Il y a 4 jours, c’est moi qui ai accompagné Davide.

Davide, est italien. D’ordinaire, il dirige un laboratoire de physique des particules à Padoue. A Concordia, il tient le poste scientifique un peu fourre-tout de « Electronics for science ». Il est chargé de l’entretien de tout un tas d’installation scientifiques dans des domaines très divers : sismologie, géomagnétisme, observation de l’atmosphère, météorologie…

Il est aussi celui qui a été désigné comme Chef de mission de la DC19 et on ne pouvait pas imaginer meilleur choix. Mais je vous raconterai ça une autre fois…

Pour le moment, il est temps de nous accompagner en direction de la Tour américaine !

Vous voyez tous les petits paliers ? C’est à chaque fois environ 2m de haut.
©Stéphane Fraize/Institut polaire français/PNRA

Comme chaque installation scientifique, la Tour américaine est dotée d’un « shelter », un abri qui est chauffé (selon les situations, à +4°C, +8°C ou +15°C).

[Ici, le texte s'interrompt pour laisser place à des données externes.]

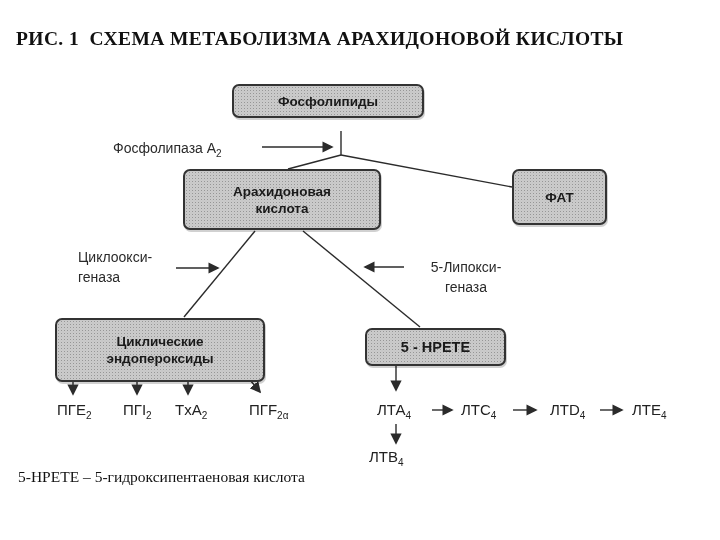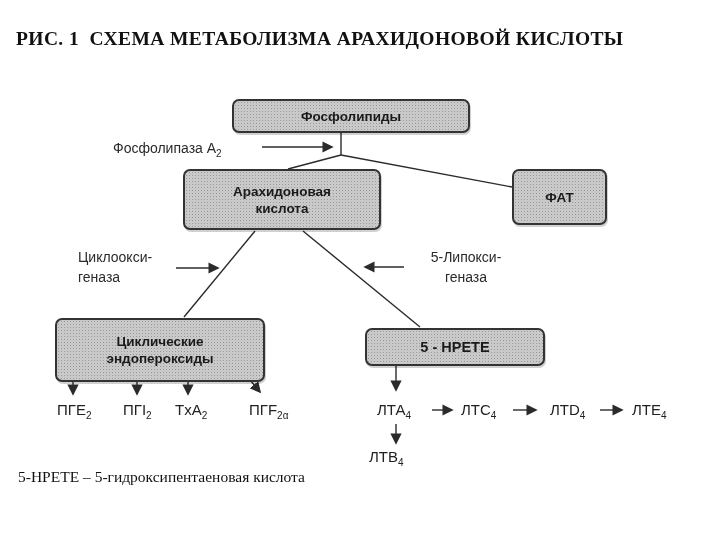"Фосфолипиды" div.box { top: 99px -> 84px; width: 238px -> 192px }
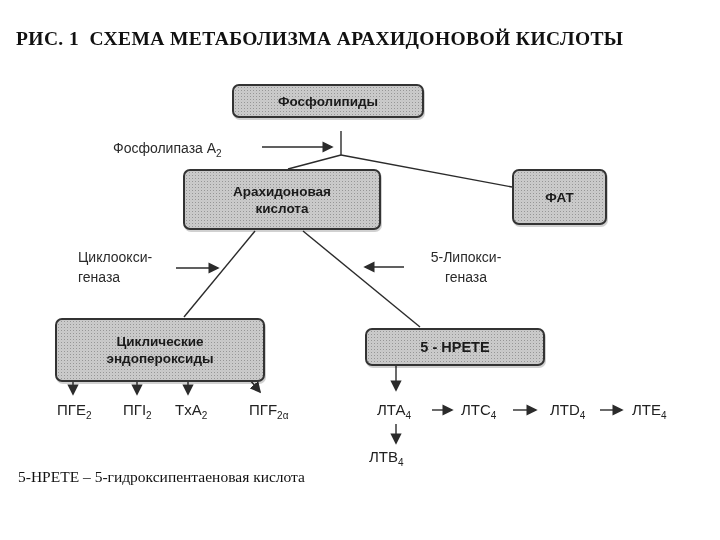"5-Липокси-" div.lbl { top: 247px -> 257px }
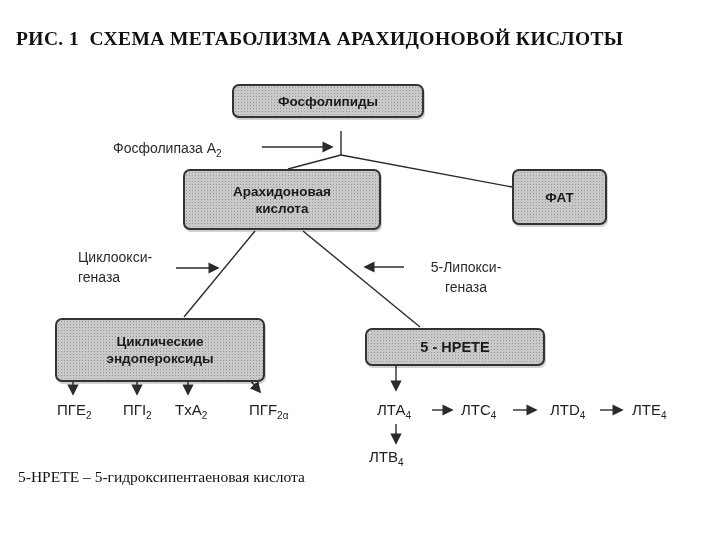"5 - HPETE" div.box { width: 180px -> 141px }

Certains sont sous la neige, d’autres en surface. Et d’autres encore, comme celui de la Tour américaine, étaient en surface à l’origine et se retrouvent à présent bien en-dessous du niveau de la neige.

La première étape est de descendre dans le shelter pour nous équiper de harnais. A la base de la tout, nous accrochons nos harnais à une « ligne de vie » qui monte jusqu’au sommet de la tour.

©Stéphane Fraize/Institut polaire français/PNRA

©Stéphane Fraize/Institut polaire français/PNRA
©Stéphane Fraize/Institut polaire français/PNRA

Nous pouvons alors démarrer notre ascencion et Davide entreprend de dégivrer gaines et instruments au fur et à mesure. Normalement il utilise un gros pinceau mais celui-ci était cassé et, ce jour là, il a tout fait avec ses sous-gants. Heureusement que nous avions nos chaufferettes dans les moufles.

Il n’y a plus la NASA mais il y a l’ESA !
©Stéphane Fraize/Institut polaire français/PNRA
Ce n’est pas trop givré, ça va.
©Stéphane Fraize/Institut polaire français/PNRA
©Stéphane Fraize/Institut polaire français/PNRA
©Stéphane Fraize/Institut polaire français/PNRA

Et ainsi, palier après palier, nous sommes arrivés au sommet de la tour. Ou presque car les deux derniers paliers ne portent pas d’instruments et qu’on n’allait pas faire du zèle.

Le temps était plutôt calme mais, malgré ça, on sentait bien le sommet bouger !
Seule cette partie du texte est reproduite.